Barajlar küresel ısınmaya nasıl katkıda bulunuyor?

Karbondioksit (CO2) organik karbonun rezervuarda ayrışmasıyla oluşur. Bu karbonun ana kaynakları olan bitki örtüsü ve toprak, rezervuar dolduğu zaman suyla kaplanır, organik maddeler nehrin yukarısından (ki bu doğal ekosistemler, çiftlikler, ya da şehirlerden gelen kanalizasyondan olabilir) rezervuar içine dolar, rezervuarda büyüyen ve ölen plankton ve su bitkileri ve ‘suyu çekilmiş’ arazi üzerindeki bitki örtüsü geçici olarak düşük rezervuar dönemlerinde açıkta kalır. Rezervuarlar, plankton ve su bitkilerinin fotosentezi dolayısıyla atmosferik CO2’i emer. Bu alım, zaman zaman CO2 emisyonunu aşabilir.

Metan (CH4), CO2’dan 25 kat daha güçlü bir sera gazıdır, organik maddeyi oksijeni az suda ve rezervuarın dibindeki çökelti içinde ayrıştıran bakteriler tarafından oluşturulur. Tropikal rezervuardaki en alttaki su tabakasının oksijeni tükenme eğilimindedir. Rezervuar yüzeyine yükselirken metanın bir bölümü oksitlenerek CO2 oluşturur. Kabarcıkların okside olması için daha az zamanları olduğundan sığ tropikal rezervuarlar yüksek metan emisyonlarına sahip olma eğilimindedirler. Yeni araştırmalar, ılıman bölgelerdeki küçük rezervuarın metan üretiminin daha önce düşünüldüğünden fazla olabileceğini ortaya koymaktadır.
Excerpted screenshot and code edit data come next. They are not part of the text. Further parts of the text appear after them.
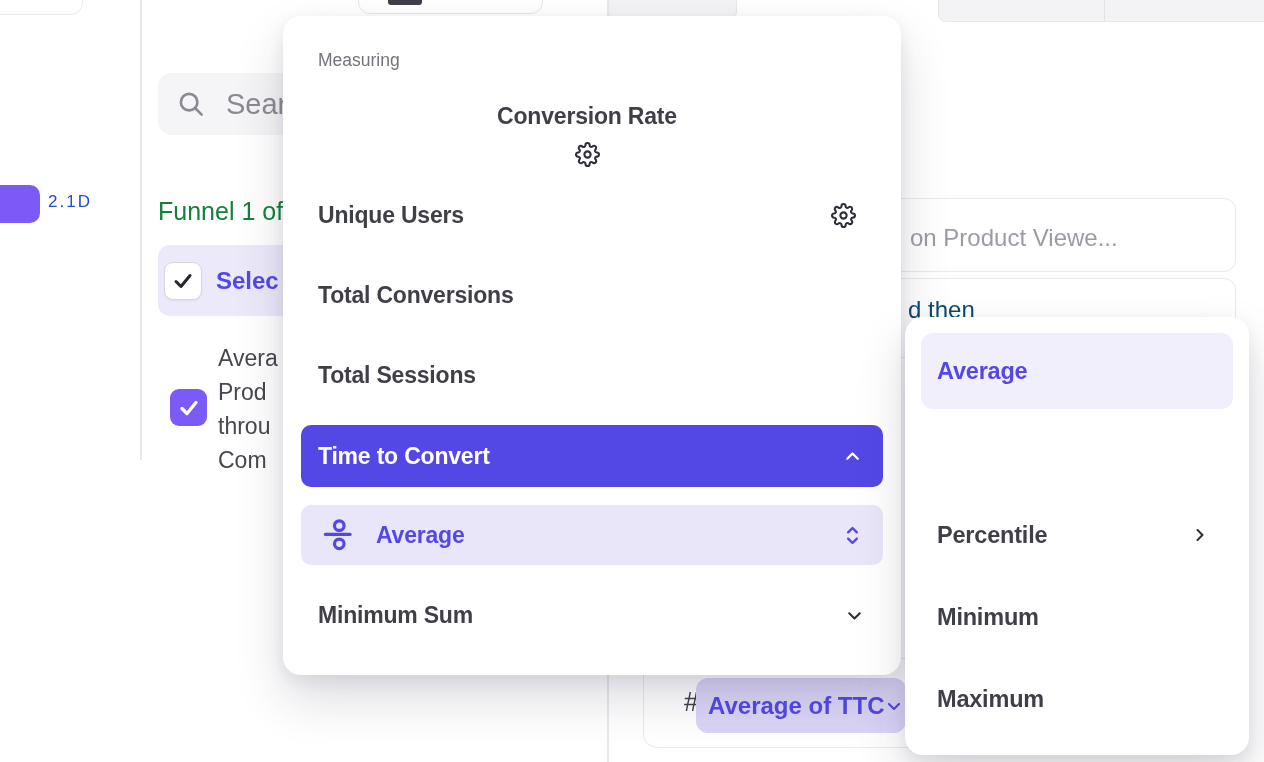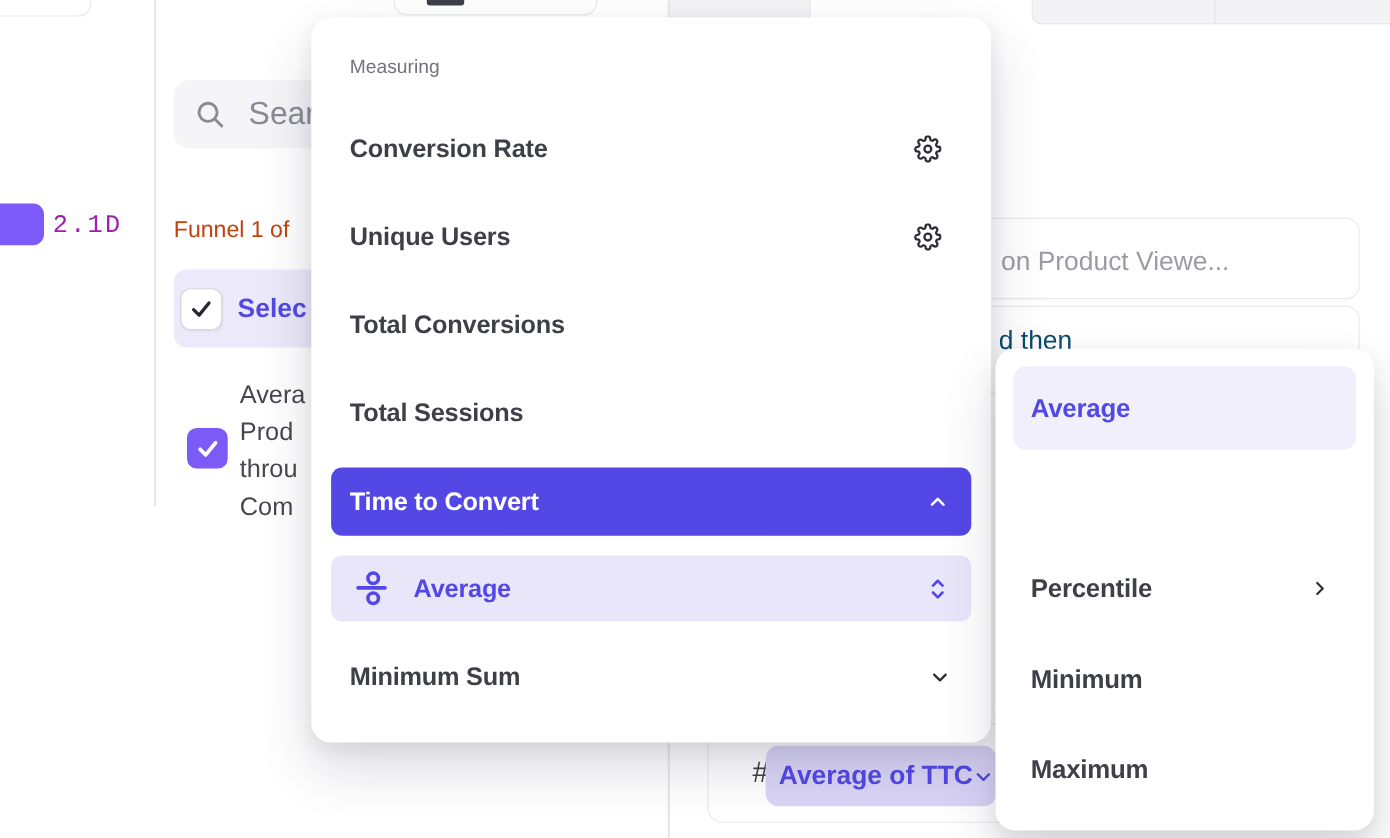"Conversion Rate" div.menu-row { flex-direction: none -> column }
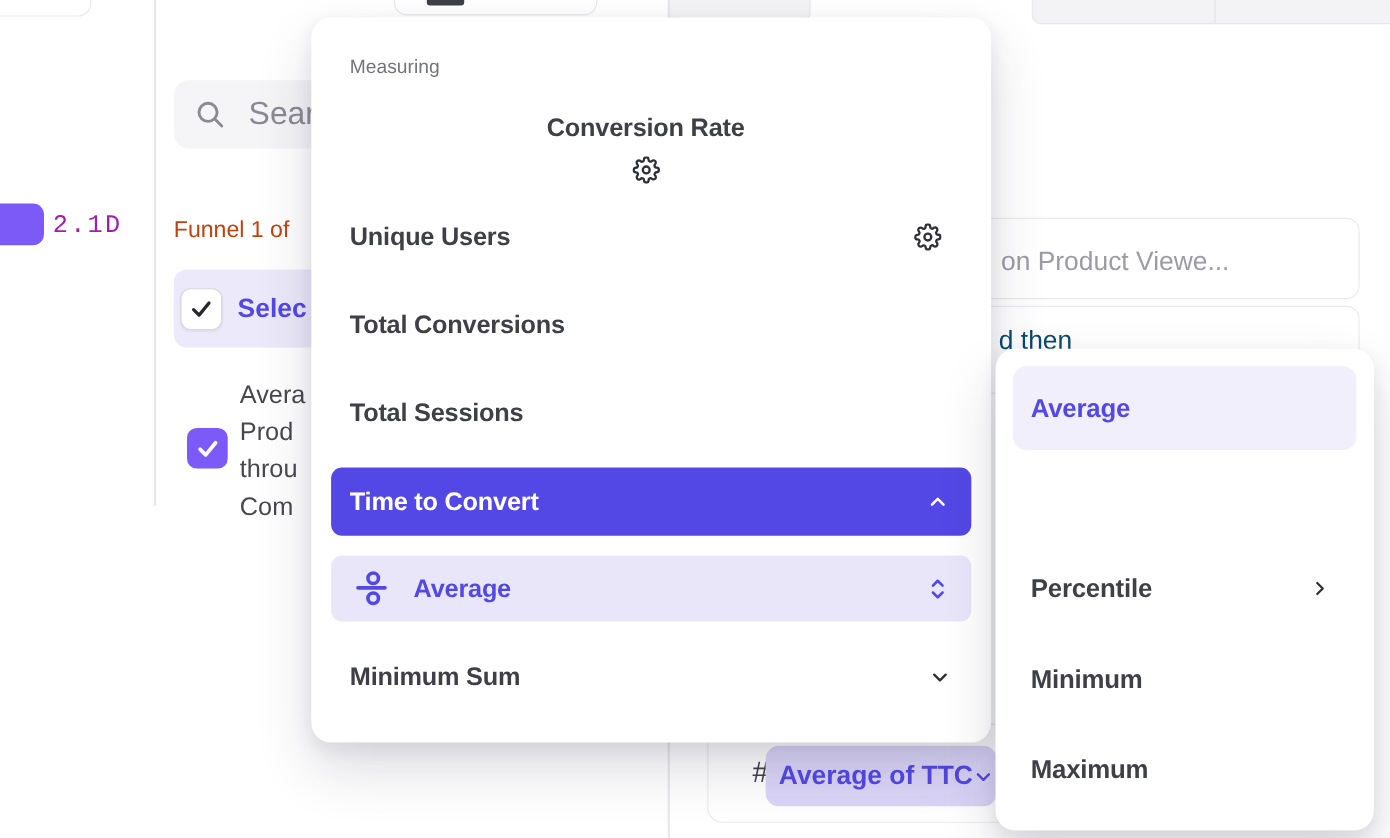"2.1D" .chip-label { color: #a21caf -> #1d4ed8; font-family: Liberation Mono, monospace -> Liberation Sans, sans-serif; font-size: 23px -> 17px }
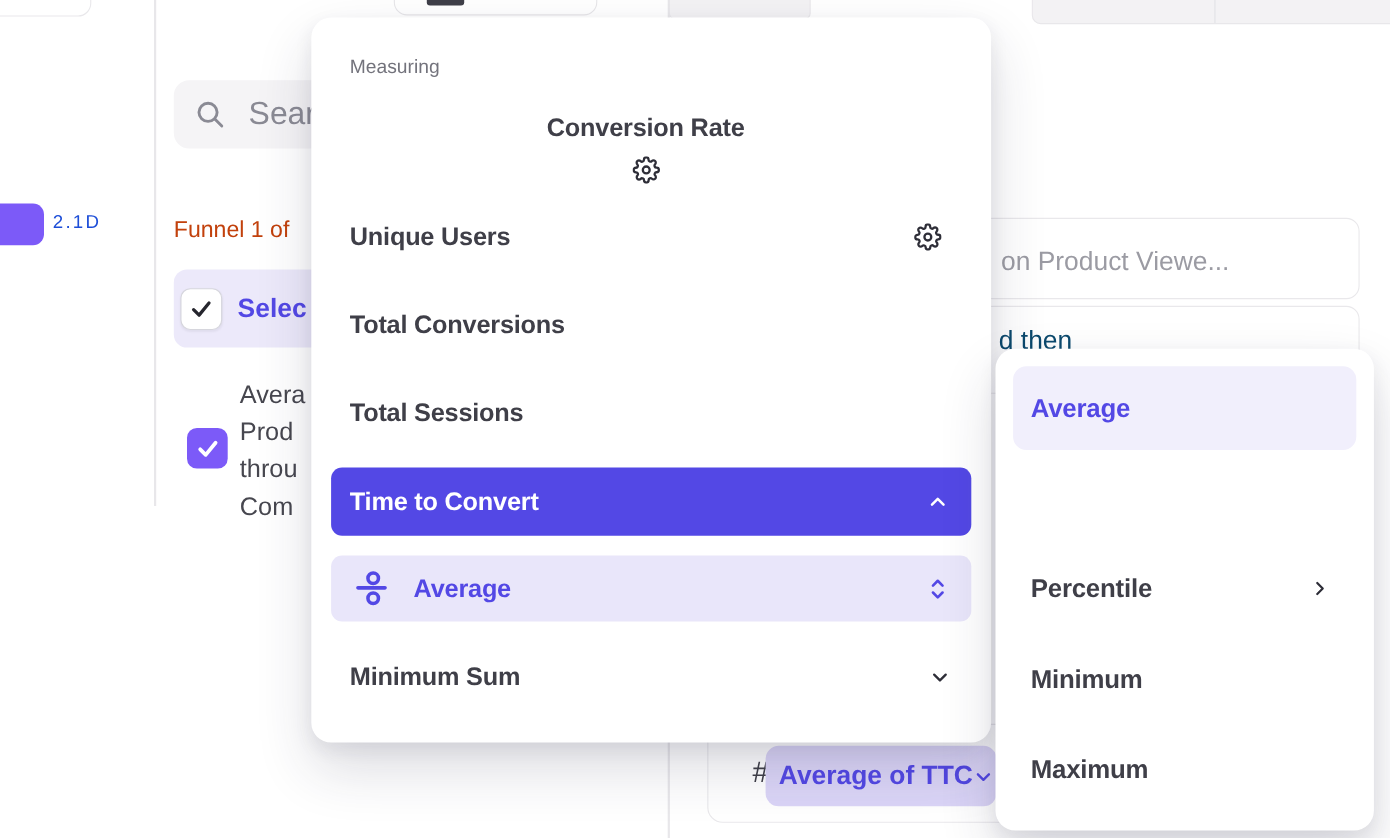"Funnel 1 of" .funnel-label { color: #c2410c -> #15803d; font-size: 21px -> 25px }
Azot oksit (N2O), nitrojenin bakterilerce parçalanması sonucuyla oluşan güçlü bir sera gazıdır. Rezervuarlardan çıkan azot oksit miktarını belirleyen çok az ölçüm yapılmıştır. Kuzey bölgelerindeki1,2 emisyonlar küçük gibi görünse de, en azından bazı tropikal rezervuarlar için önemlidir.3 CO2’ten neredeyse 300 kat daha fazla güçlü olan N2O’nun emisyon değerlerini daha iyi ölçmek için daha fazla çalışmalar yapmak zorunluluktur.

 

Gazlar havaya nasıl karışıyor?

Gazlar su yüzeyine, rezervuar dibinden yükselen kabarcıklarla difüzyon yoluyla salıverilir ve türbinler ve savaklarla gazı alınmış su aşağı doğru akar. Rezervuar yüzeyinin altındaki su boşaldığında barajın basıncı aniden düşer ve Henry Yasası kimyasal ilkesine göre, daha az çözünmüş gaz tutabilir hale gelir. Emisyonların gazının giderilmesi, suyun uzun taşma savağı altında pulverize olmasıyla oluşan daha yüksek hava / su ara yüzünden kaynaklanmaktadır.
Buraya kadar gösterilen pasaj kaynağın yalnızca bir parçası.